Howard Stern isn't going anywhere. The polarizing but brilliant morning show host renewed and expanded his deal with Sirius XM Radio (NASDAQ:SIRI) this morning, giving the lone satellite radio provider exclusivity for the next five to 12 years.
Once again, Stern cut it close. Tomorrow morning would have been his last live show on Sirius XM under his second five-year deal, and all along Sirius XM has been saying to tune into Stern's show for updates on his whereabout for 2016 and beyond.
In short, we knew we'd be getting news this week, but the actual deal exceeds expectations. Let's go over a few reasons why Stern's new deal with Sirius XM is a pretty big deal.
1. Five years is a long time
Stern made the leap to satellite radio a decade ago, escaping the suffocating restrictions of terrestrial radio. When he renewed his original deal five years ago it wasn't a surprise. There was no way he was going back to traditional radio, and the popularity of streaming apps and direct digital delivery was still in its infancy. However, Stern definitely had more choices this time around.
He is also in his 60s now. He often complains about how he would want to spend more time to enjoy the wealth he has amassed. I can't be the only one that thought that he would opt for a short two- or three-year deal this time around.
2. A dozen years is even longer
A big part of this deal is that it's also a 12-year deal for the use of Stern's audio and video library. We're talking about 30 years of content, and even a lot of the old classics aren't as dated as you might think.

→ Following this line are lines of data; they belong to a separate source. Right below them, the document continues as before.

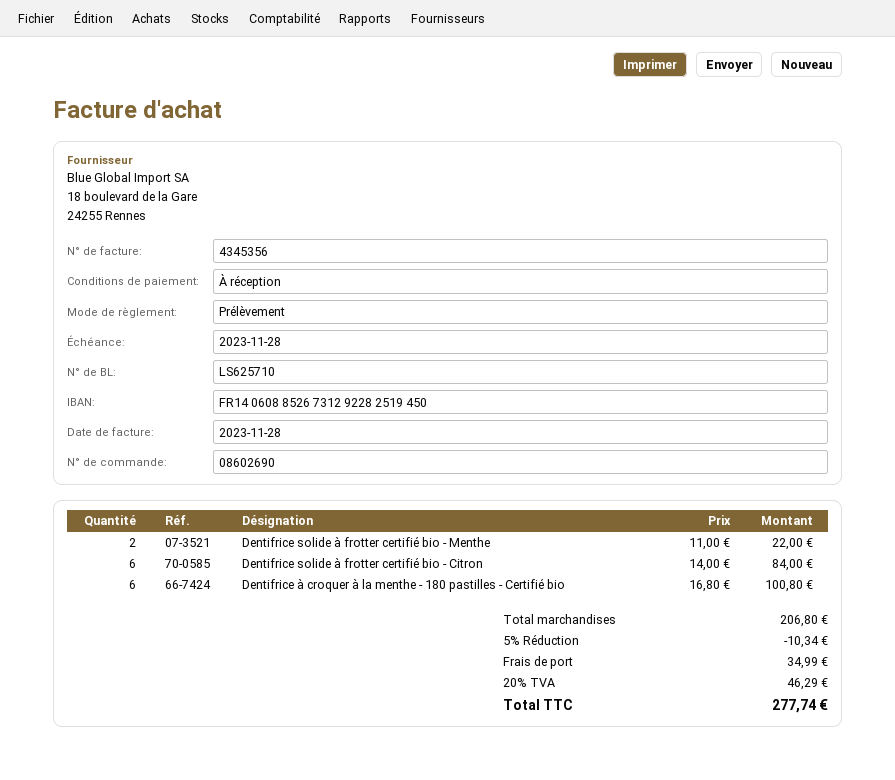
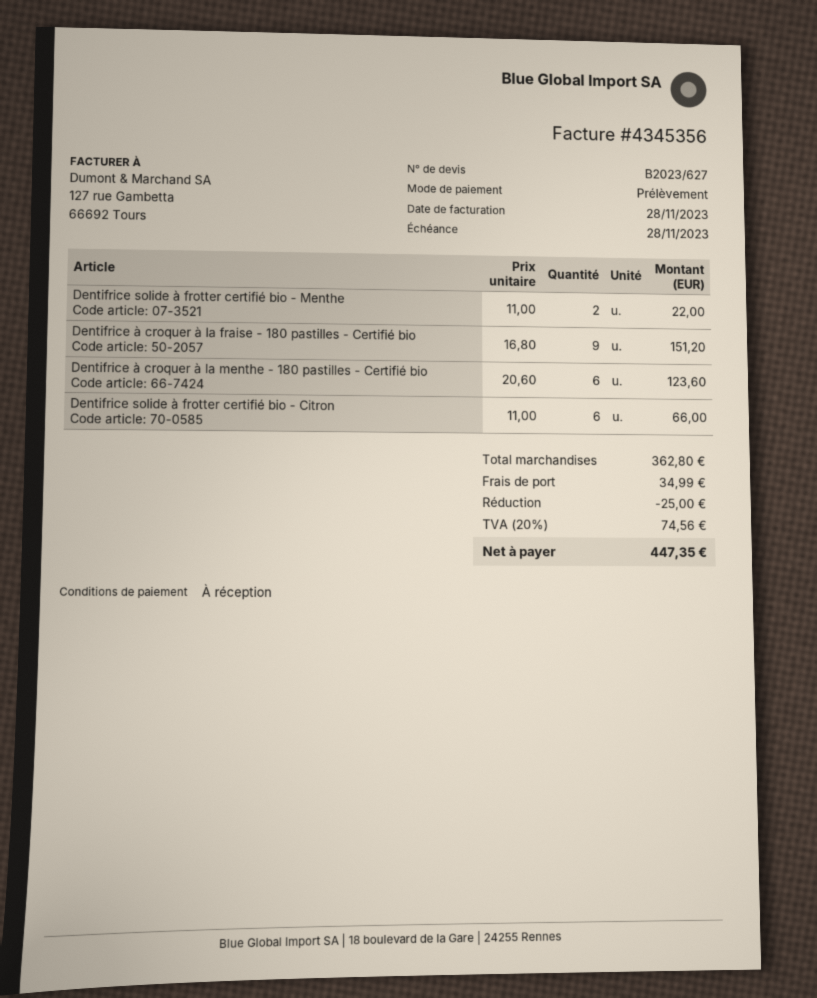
Dentifrice solide à frotter certifié bio - Citron: 6 x 14.00 = 84.00 -> 6 x 11.00 = 66.00
Dentifrice à croquer à la menthe - 180 pastilles - Certifié bio: 6 x 16.80 = 100.80 -> 6 x 20.60 = 123.60
Dentifrice à croquer à la fraise - 180 pastilles - Certifié bio: none -> 9 x 16.80 = 151.20
subtotal: 206.80 -> 362.80
discount: 10.34 -> 25.00
tax: 20% = 46.29 -> 20% = 74.56
total: 277.74 -> 447.35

More importantly, we're talking about a dozen years. Even if Stern decides to hang it up at the end of 2020, Sirius XM has his archived content available to market for another seven years. It may never be as appealing as fresh Stern programming, but it's certainly a compelling reason for fans to stick around after he moves on in five years (if he does, in fact, retire from live radio).
3. Video is a big deal
A juicy component to the reworked deal is video. An app will eventually roll out and it will include access to video archives as well as special programming. There was always the fear that he would take this route on his own, but now Sirius XM has him locked up.
This is also naturally a new revenue stream for Sirius XM if it markets the video app as a premium offering to subscribers, opening the door for milking more of its programming this way. It's a big win for Sirius XM. It keeps Stern. It expands the breadth of Stern distribution. It's a good day.